The colours actually represent the type of data in the field. The blue pills contain discrete data, and the green pills contain continuous data. The blue discrete field contains a finite number of values, so in the example there are only a finite number of product categories. The green continuous fields contain an infinite number of values ie. the number of sales could be infinite.
A field being discrete or continuous, impacts every aspect of functionality in the analysis, from the way the data is displayed, to the behind the scenes processing of the data and understanding how this differs is essential to understanding how Tableau works. I’ll explain these differences below, using the Superstore Sales Sample data that you get with Tableau Desktop. I will use them in columns and rows to build a chart, in filters to streamline data and in colour, to add levels of detail or highlights to your presentation.
- Columns and rows
- When a discrete field is added to a column or row, it will be displayed as a ‘header’, something that is used to divide your data.

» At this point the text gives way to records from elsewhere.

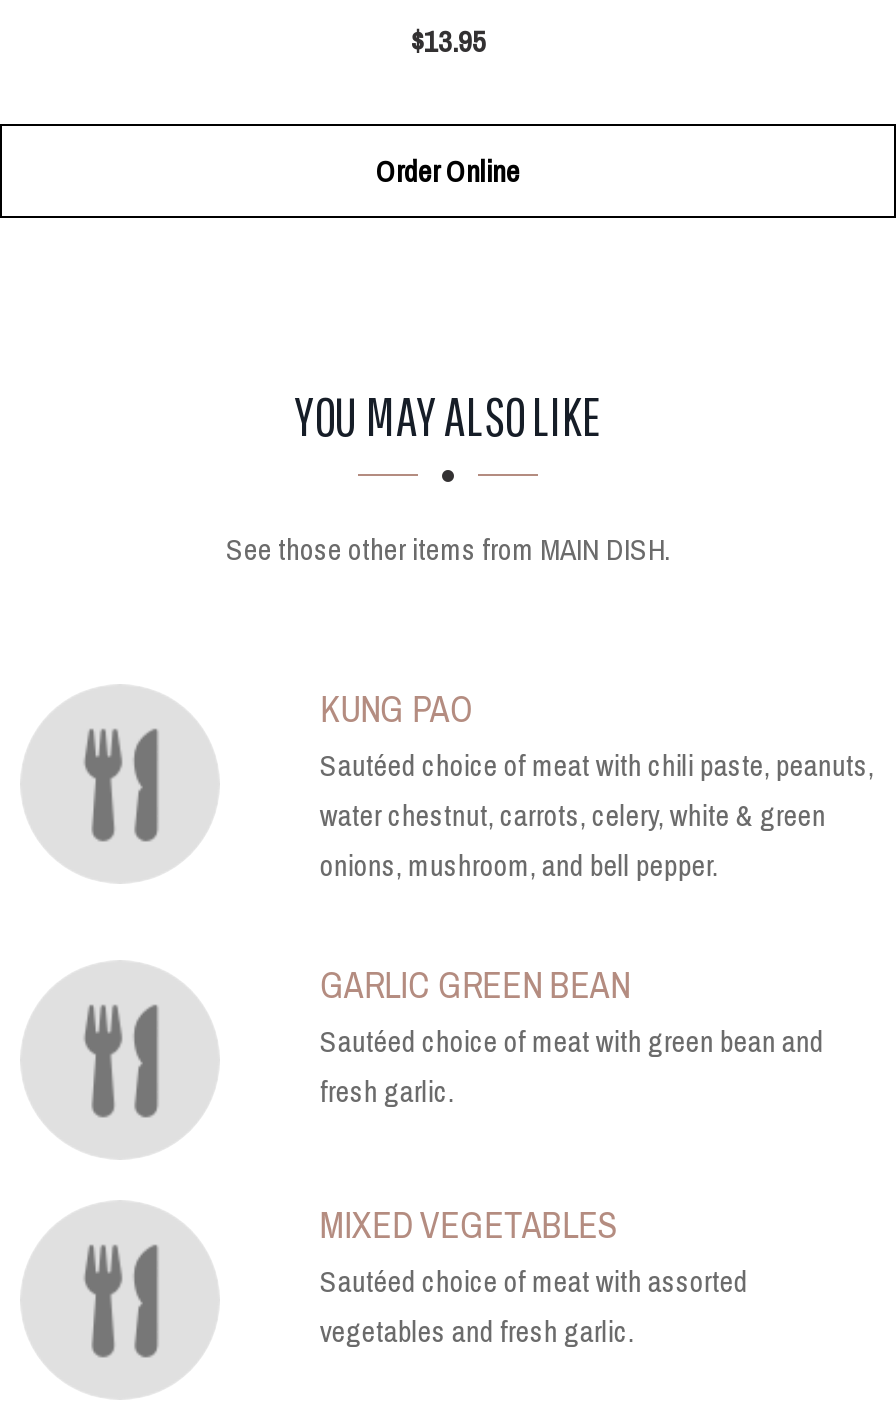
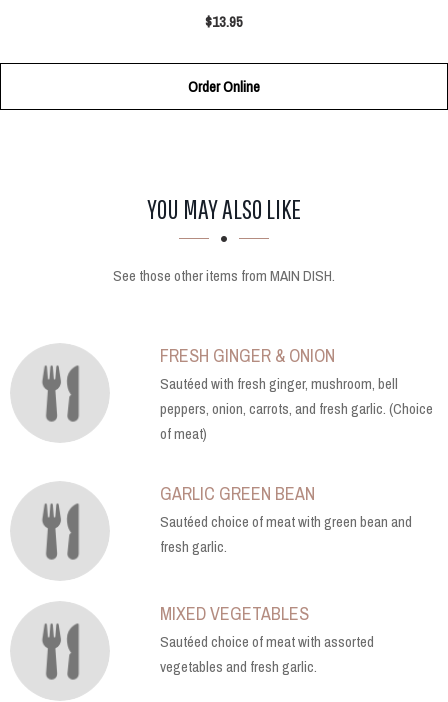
- KUNG PAO
- Sautéed choice of meat with chili paste, peanuts,
- water chestnut, carrots, celery, white & green
- onions, mushroom, and bell pepper.
+ FRESH GINGER & ONION
+ Sautéed with fresh ginger, mushroom, bell
+ peppers, onion, carrots, and fresh garlic. (Choice
+ of meat)
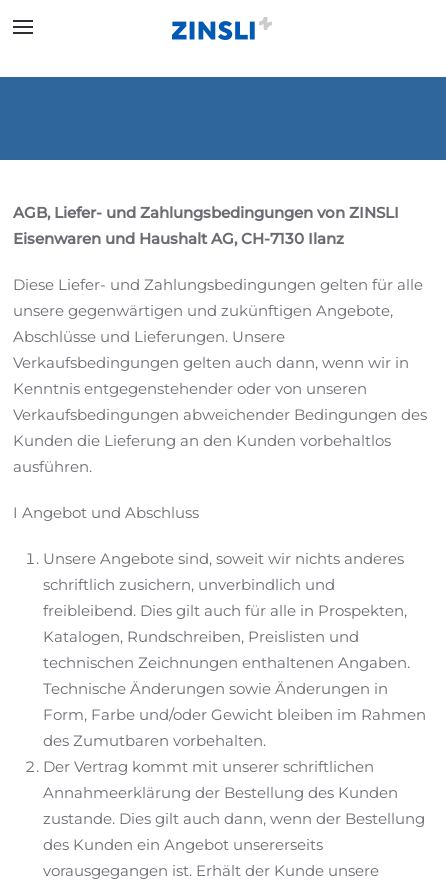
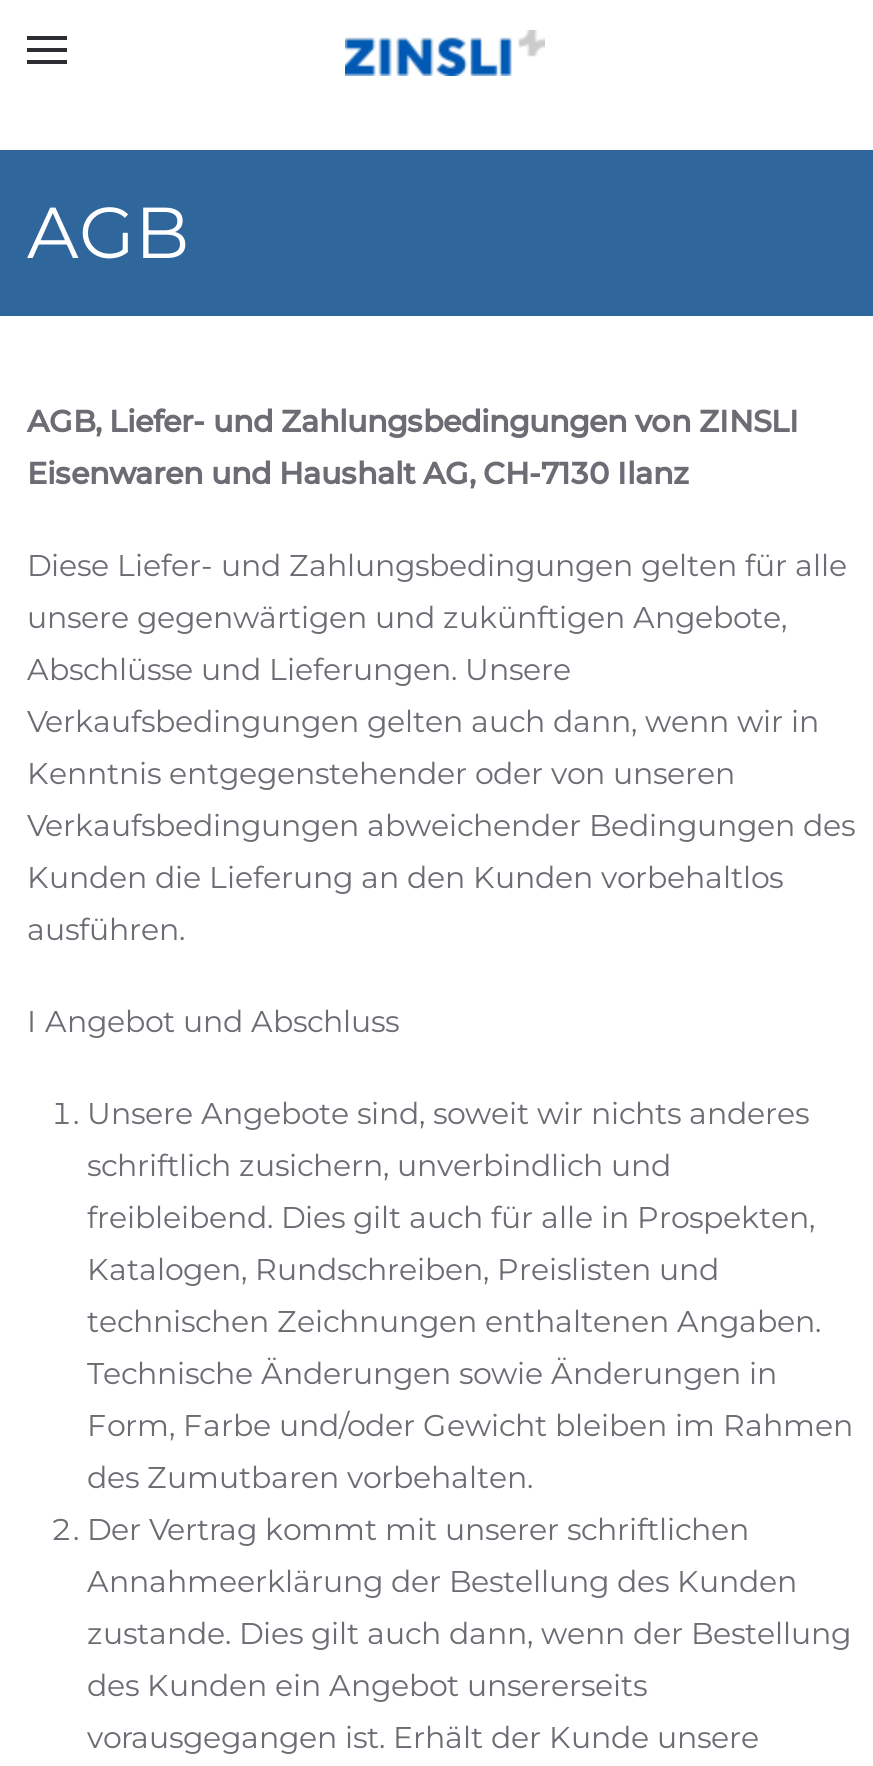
+ AGB
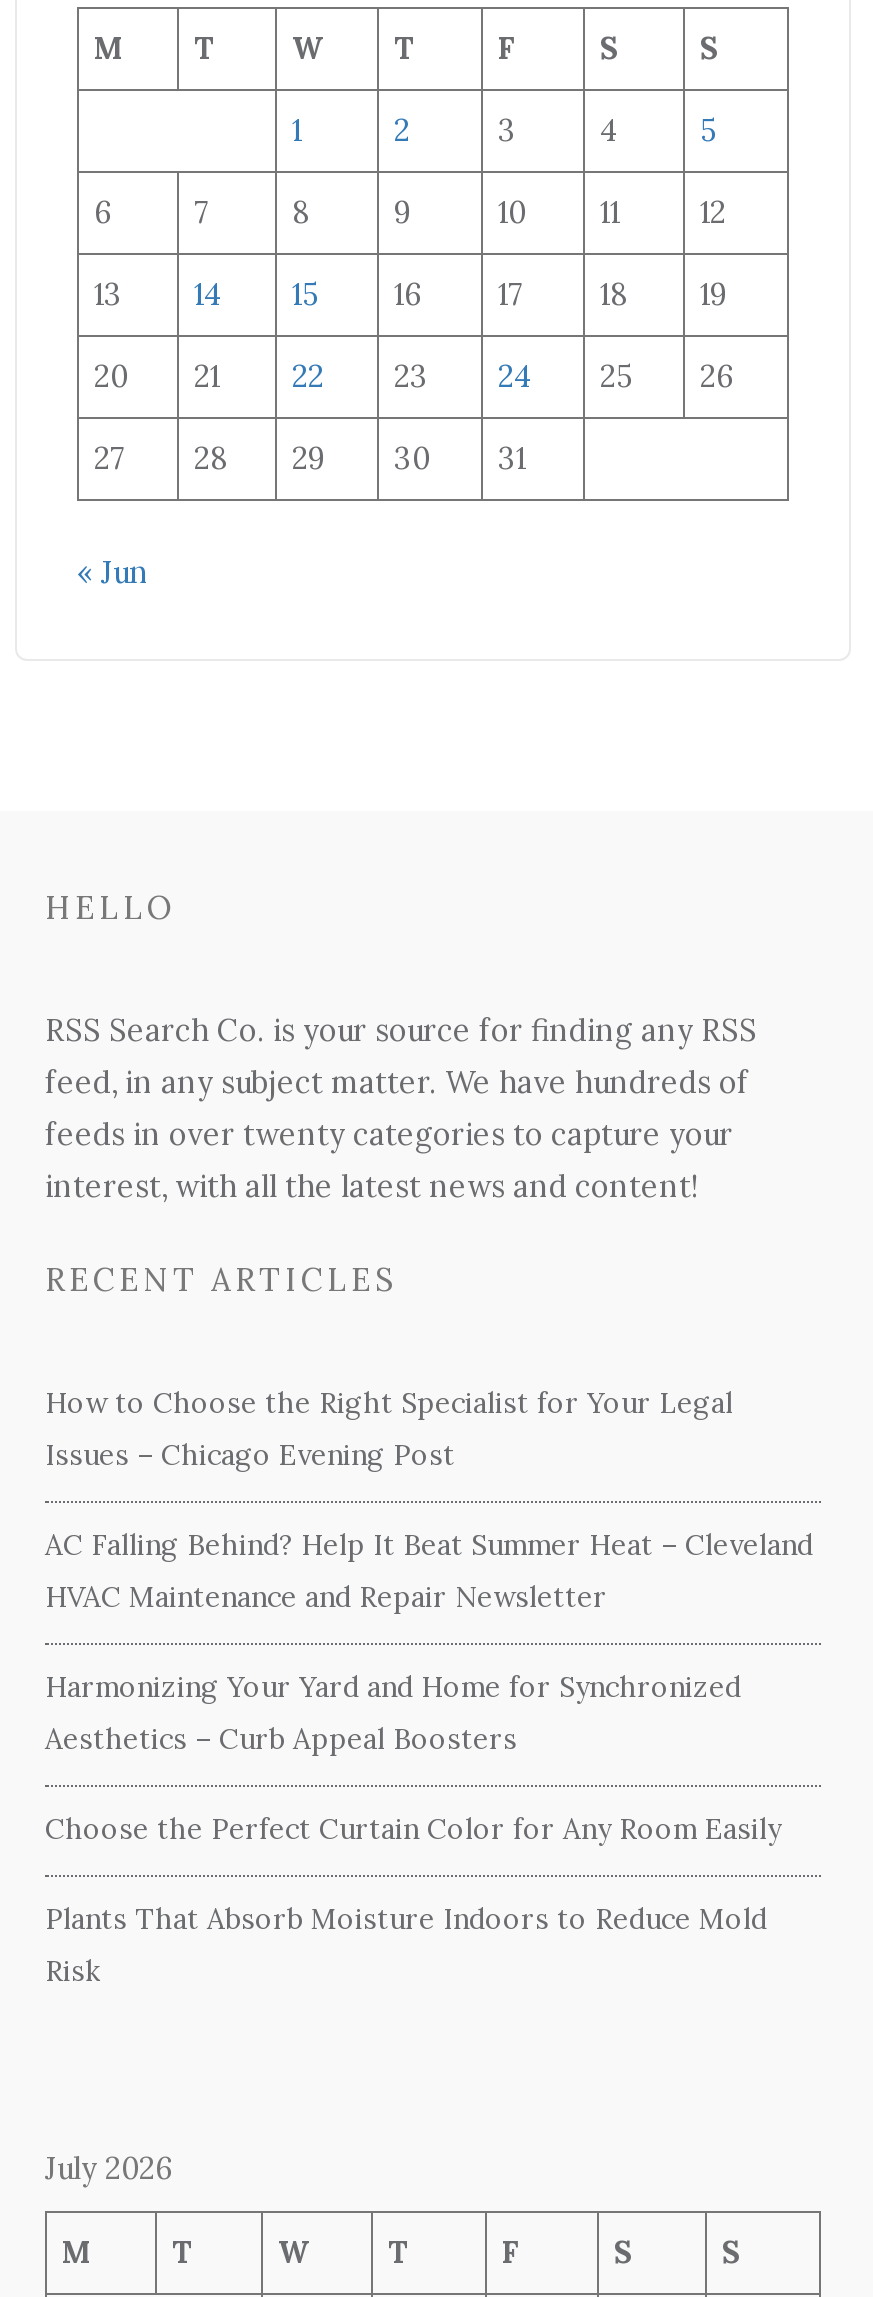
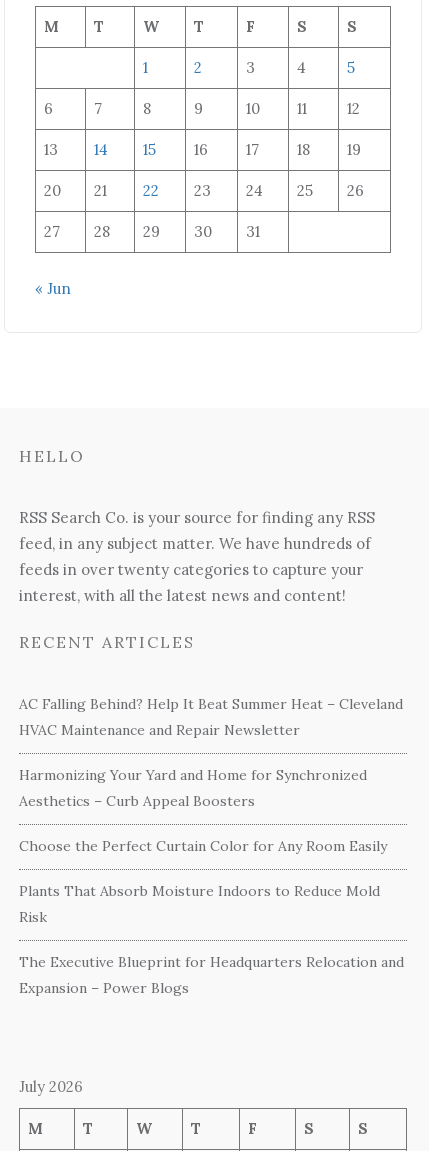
- How to Choose the Right Specialist for Your Legal
- Issues – Chicago Evening Post

moved up: AC Falling Behind? Help It Beat Summer Heat – Cleveland | HVAC Maintenance and Repair Newsletter | Harmonizing Your Yard and Home for Synchronized | Aesthetics – Curb Appeal Boosters | Choose the Perfect Curtain Color for Any Room Easily | Plants That Absorb Moisture Indoors to Reduce Mold | Risk

+ The Executive Blueprint for Headquarters Relocation and
+ Expansion – Power Blogs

- If you do the same with a continuous field, an axis is drawn which will give you an aggregation of the field you have selected for the entire data set. For examples, if you are looking at the Superstore Sales example data set, provided by Tableau, and you have put sum of ‘sales’ on the column or row shelf, you will be given the sum of all the sales in the entire data set ie. over x amount of years, for x amount of product types, in one column or row, respectively.
- Now by using both, you bring in your continuous data, and can start breaking this down by the categories set by the discrete data, for example, breaking down the sum of sales, by the year or (sub)category of items sold.
Pro tip: You can sort your data really easily by pressing the little button on the axis you want to sort by.
Knowing this, you can make almost any variation of chart in tableau. Bringing multiple discrete fields into the view, gives you a nested division of the discrete fields. For example if you bring in category and subcategory.
Bringing in more than one continuous field, gives multiple axes for the same discrete fields. For example if I bring in both sales and profit for my product category, I will now essentially have to mini graphs.
You can make a scatter plot, by plotting two continuous fields against each other, making two axes.
Alternatively you can make a table, by placing your discrete fields on the columns and shelves to create headers and placing a continuous field on the details on the marks card to flesh the table out.
What happens when you put discrete fields and continuous fields on filters, again, really shows what the difference between discrete and continuous data is.
- Placing a discrete field on filters will bring up a dialog box, which allows you to choose ‘members’ of the discrete fields.
- When placing a continuous field on the filter shelf, you first have to give an indication of whether or not you want your data aggregated and if so, how. You are then prompted to select a range from your continuous data.
Once you have created a chart, you can use colour to show another layer of information.
- A discrete field will essentially put a grouping on by colouring members of that group, or break down a bar into subcategories, depending on what granularity you colour by. In the example, of sales by subcategory, if you bring category to the colours shelf, all subcategories within one category will be given one colour.
- Bringing a continuous field to the colours shelf, will give you a divergent colour scale for that particular field. For example, if you were to bring profit to the same view, you then get the sales bars coloured by a profit scale, with the least profitable in red and the most profitable in green. These colours can of course be changed!
Hopefully that has cleared up the distinction between the blue and the green things in Tableau!